Information provided:
Content starts

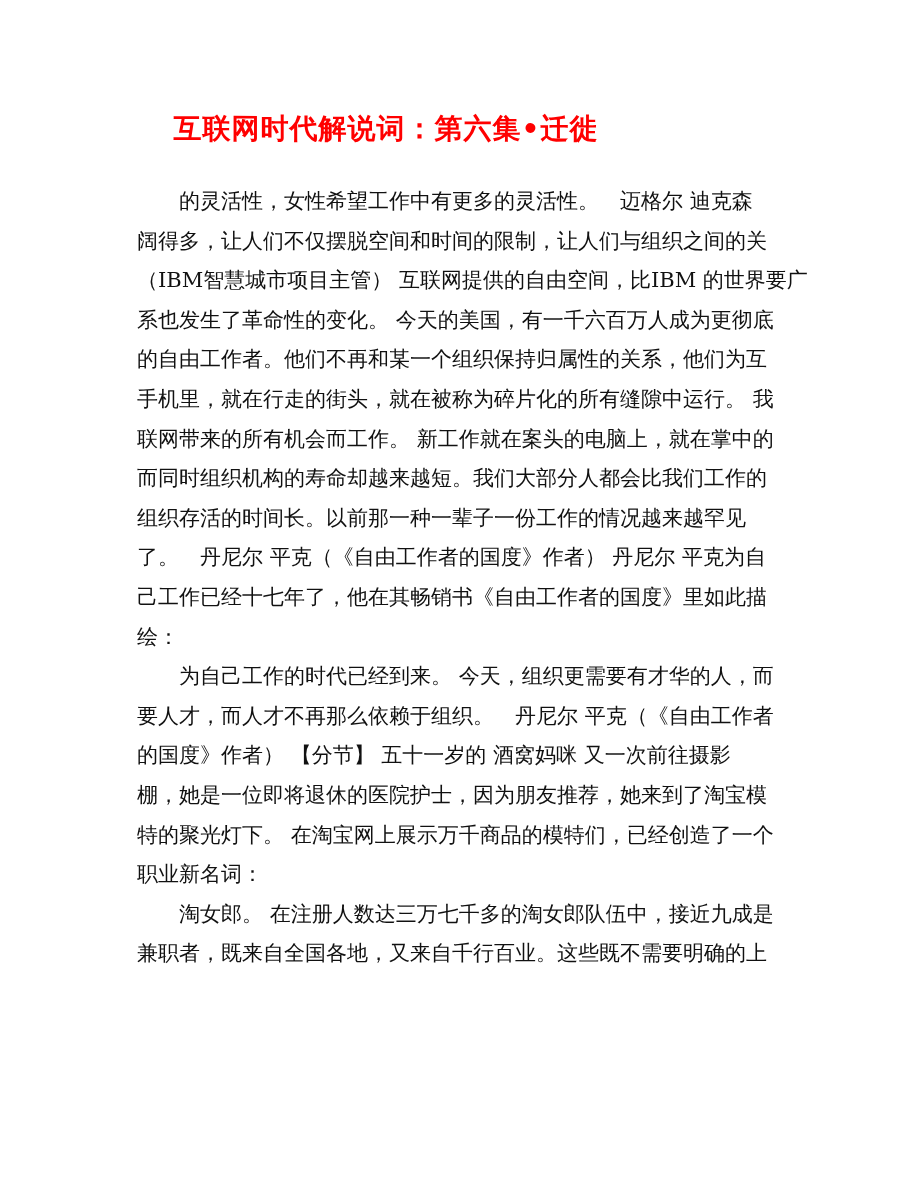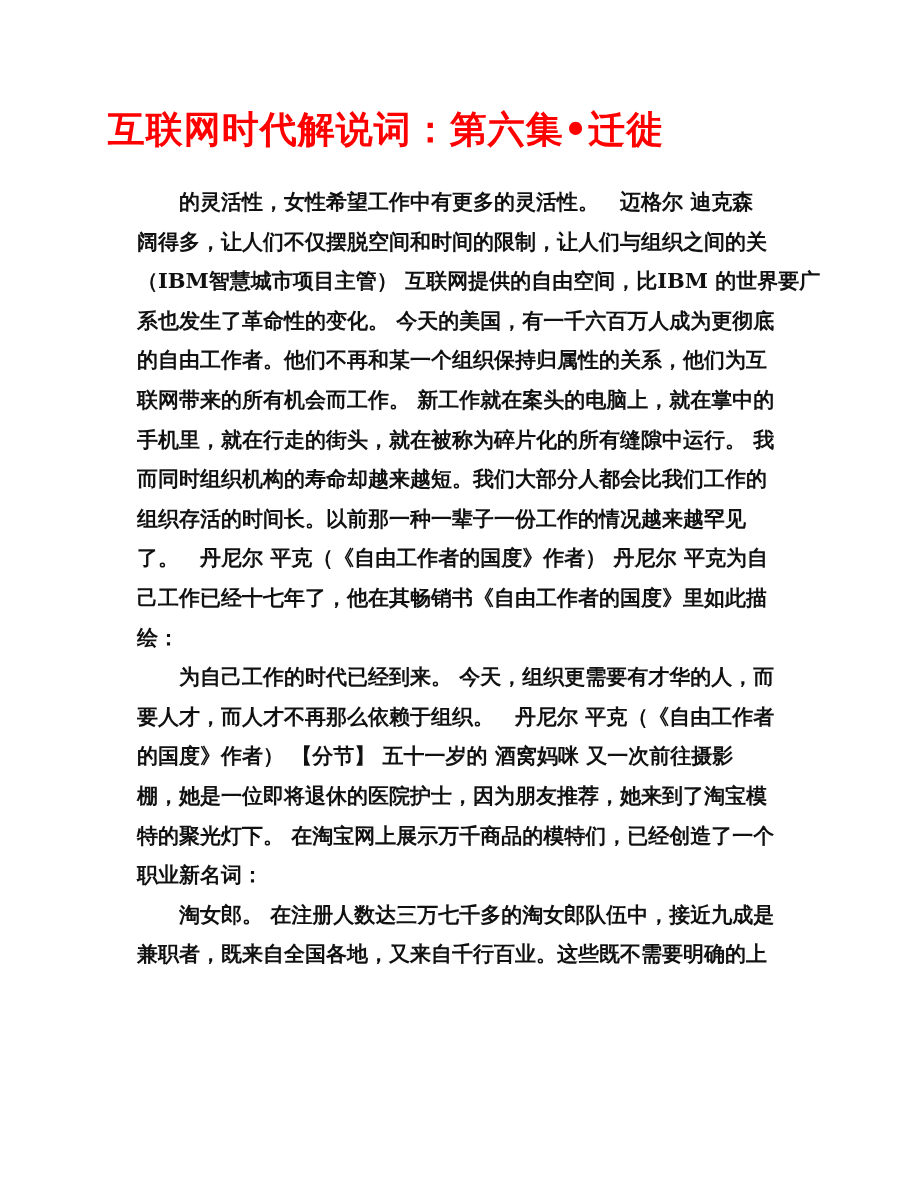--- a/index.html
+++ b/index.html
@@ -8,7 +8,7 @@
     .title {
       position: absolute; left: 0; top: 104px; width: 772px; text-align: center;
       color: #ff0000; font-family: "DejaVu Serif", "Liberation Serif", serif;
-      font-size: 37px; font-weight: bold; line-height: 50px; letter-spacing: 1px;
+      font-size: 28px; font-weight: bold; line-height: 50px; letter-spacing: 1px;
     }
     .body-text {
       position: absolute; left: 137px; top: 182px; width: 660px;

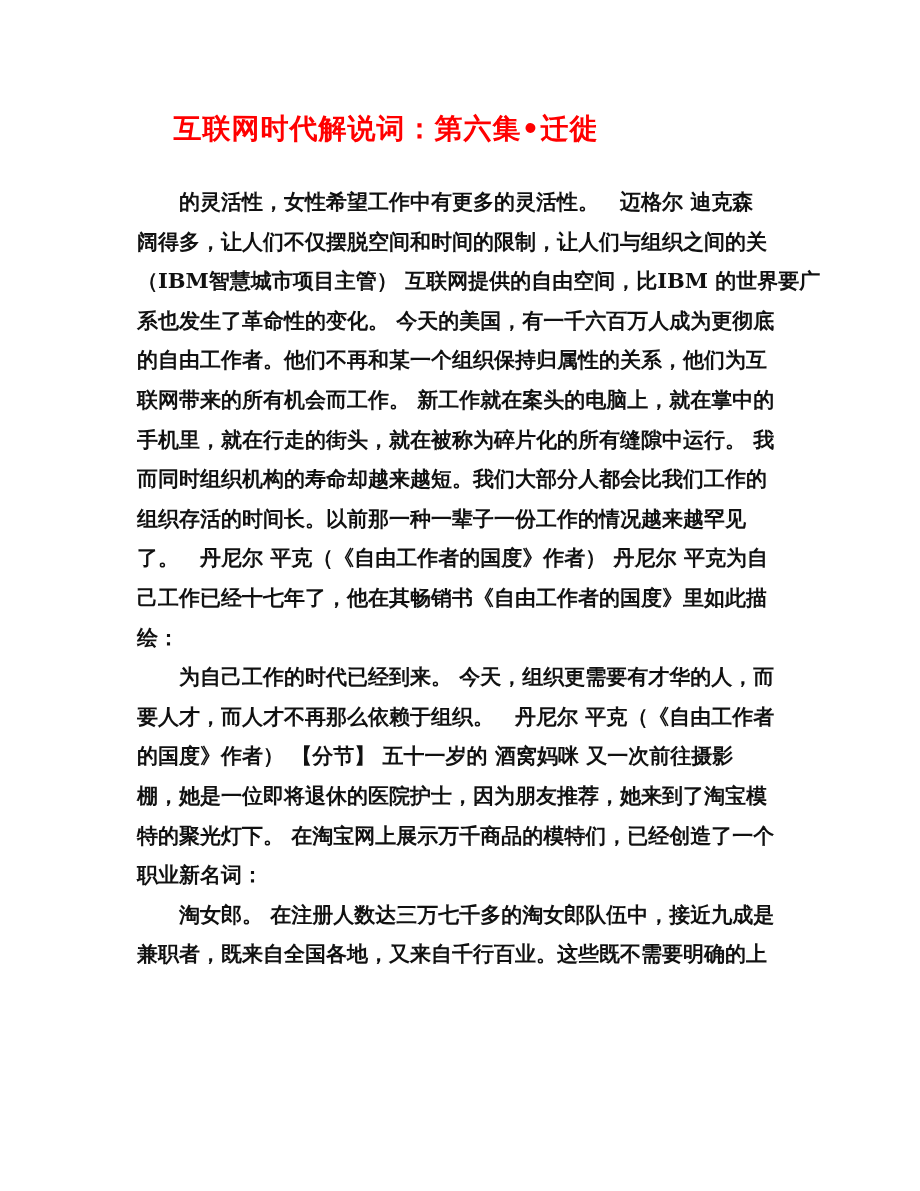--- a/index.html
+++ b/index.html
@@ -15,7 +15,7 @@
       font-family: "DejaVu Serif", "Liberation Serif", serif;
       font-size: 21px; color: #111111;
     }
-    .line { height: 39.6px; line-height: 39.6px; white-space: nowrap; font-weight: bold; }
+    .line { height: 39.6px; line-height: 39.6px; white-space: nowrap; }
     .line.indent { padding-left: 42px; }
   </style>
 </head>

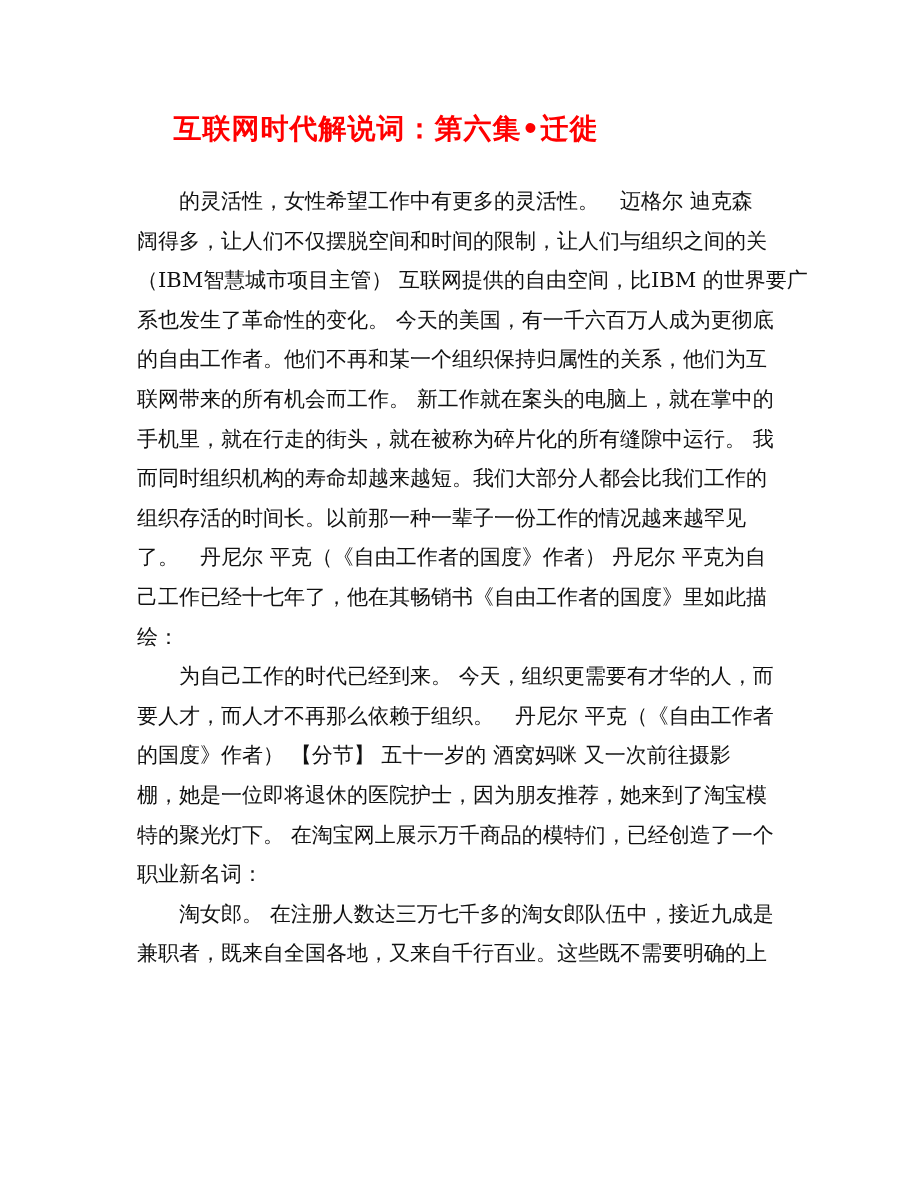--- a/index.html
+++ b/index.html
@@ -31,8 +31,8 @@
     <div class="line">（IBM智慧城市项目主管） 互联网提供的自由空间，比IBM 的世界要广</div>
     <div class="line">系也发生了革命性的变化。 今天的美国，有一千六百万人成为更彻底</div>
     <div class="line">的自由工作者。他们不再和某一个组织保持归属性的关系，他们为互</div>
+    <div class="line">手机里，就在行走的街头，就在被称为碎片化的所有缝隙中运行。 我</div>
     <div class="line">联网带来的所有机会而工作。 新工作就在案头的电脑上，就在掌中的</div>
-    <div class="line">手机里，就在行走的街头，就在被称为碎片化的所有缝隙中运行。 我</div>
     <div class="line">而同时组织机构的寿命却越来越短。我们大部分人都会比我们工作的</div>
     <div class="line">组织存活的时间长。以前那一种一辈子一份工作的情况越来越罕见</div>
     <div class="line">了。　丹尼尔 平克（《自由工作者的国度》作者） 丹尼尔 平克为自</div>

Content ends

Reproduce the entire listing exactly, but omit any pictures.

Your solution:
--- a/index.html
+++ b/index.html
@@ -8,7 +8,7 @@
     .title {
       position: absolute; left: 0; top: 104px; width: 772px; text-align: center;
       color: #ff0000; font-family: "DejaVu Serif", "Liberation Serif", serif;
-      font-size: 37px; font-weight: bold; line-height: 50px; letter-spacing: 1px;
+      font-size: 28px; font-weight: bold; line-height: 50px; letter-spacing: 1px;
     }
     .body-text {
       position: absolute; left: 137px; top: 182px; width: 660px;

--- a/index.html
+++ b/index.html
@@ -15,7 +15,7 @@
       font-family: "DejaVu Serif", "Liberation Serif", serif;
       font-size: 21px; color: #111111;
     }
-    .line { height: 39.6px; line-height: 39.6px; white-space: nowrap; font-weight: bold; }
+    .line { height: 39.6px; line-height: 39.6px; white-space: nowrap; }
     .line.indent { padding-left: 42px; }
   </style>
 </head>

--- a/index.html
+++ b/index.html
@@ -31,8 +31,8 @@
     <div class="line">（IBM智慧城市项目主管） 互联网提供的自由空间，比IBM 的世界要广</div>
     <div class="line">系也发生了革命性的变化。 今天的美国，有一千六百万人成为更彻底</div>
     <div class="line">的自由工作者。他们不再和某一个组织保持归属性的关系，他们为互</div>
+    <div class="line">手机里，就在行走的街头，就在被称为碎片化的所有缝隙中运行。 我</div>
     <div class="line">联网带来的所有机会而工作。 新工作就在案头的电脑上，就在掌中的</div>
-    <div class="line">手机里，就在行走的街头，就在被称为碎片化的所有缝隙中运行。 我</div>
     <div class="line">而同时组织机构的寿命却越来越短。我们大部分人都会比我们工作的</div>
     <div class="line">组织存活的时间长。以前那一种一辈子一份工作的情况越来越罕见</div>
     <div class="line">了。　丹尼尔 平克（《自由工作者的国度》作者） 丹尼尔 平克为自</div>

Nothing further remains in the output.